On This Day:England’s First Historian And The Fleeting Sparrow

In 686, plague broke out at a monastery in Jarrow, north-east England. There were only two survivors, one being a young boy who we now know as the Venerable Bede. He went on to write many books, and the one for which he is most famous, The Ecclesiastical History Of The English People gained him the title of ‘The Father Of English History’.

He died on this day in 735, and a few years ago I visited Durham Cathedral where he is buried, along with St.Cuthbert and the head of King and Saint Oswald.

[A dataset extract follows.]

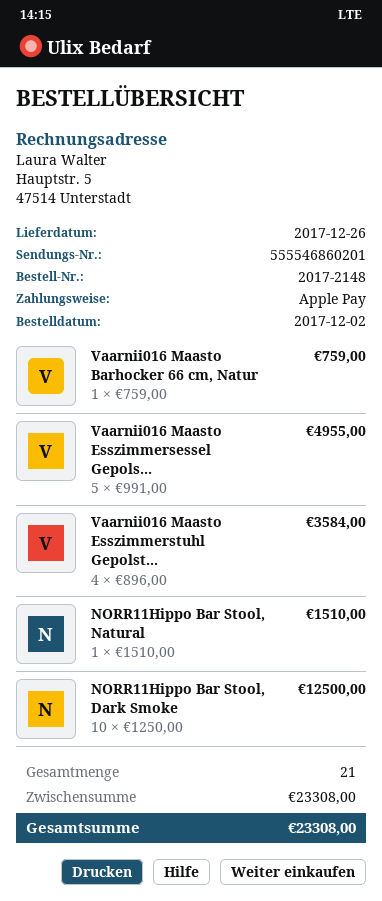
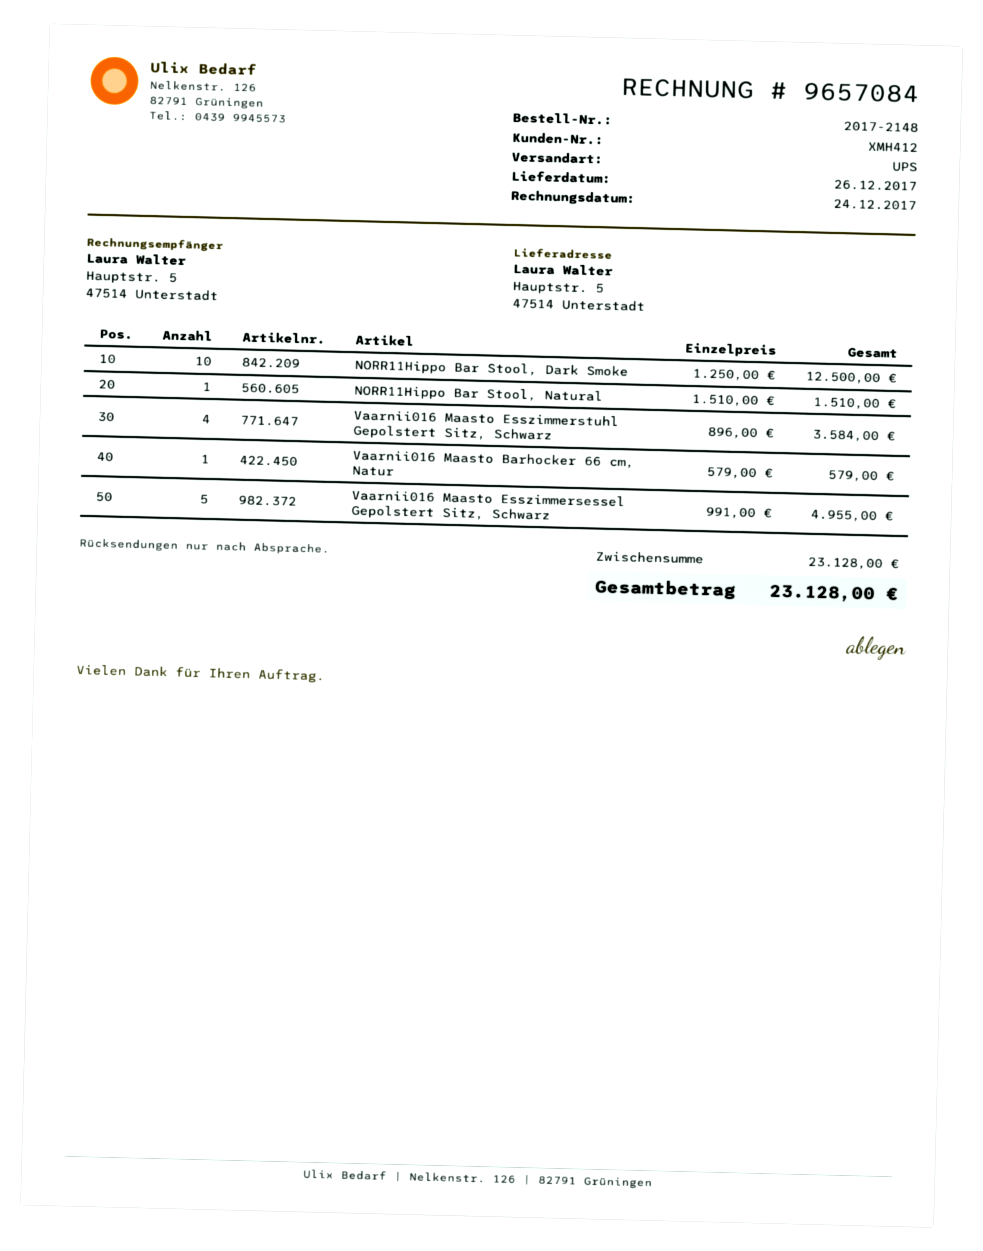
Vaarnii016 Maasto Barhocker 66 cm, Natur: 1 x 759.00 = 759.00 -> 1 x 579.00 = 579.00
subtotal: 23308.00 -> 23128.00
total: 23308.00 -> 23128.00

I’m one for deep and hypothetical conversations, especially in the wee small hours, and whenever the subject of our existence comes up, where we came from and where we are going to either end of this short life, the following passage of Bede’s always comes to mind. It reflects on the Christian faith when it was being presented for the first time to the people of early England:

Another of the king’s chief men signified his agreement with this prudent argument, and went on to say: “Your Majesty, when we compare the present life of man on earth with that time of which we have no knowledge, it seems to me like the swift flight of a single sparrow through the banqueting hall where you are sitting at dinner on a winter’s day with your thegns and counsellors. In the midst there is a comforting fire to warm the hall; outside, the storms of winter rain or snow are raging. This sparrow flies swiftly in through one door of the hall, and out through another. While he is inside, he is safe from the winter storms; but after a few moments of comfort, he vanishes from sight into the wintry world from which he came. Even so, man appears on earth for a little while; but of what went before this life or of what follows, we know nothing. Therefore, if this new teaching has brought any more certain knowledge, it seems only right that we should follow it.”

Today, in an older and more rooted England, if we call ourselves Christian or not, I love the image of that one, fleeting sparrow, passing through between storms.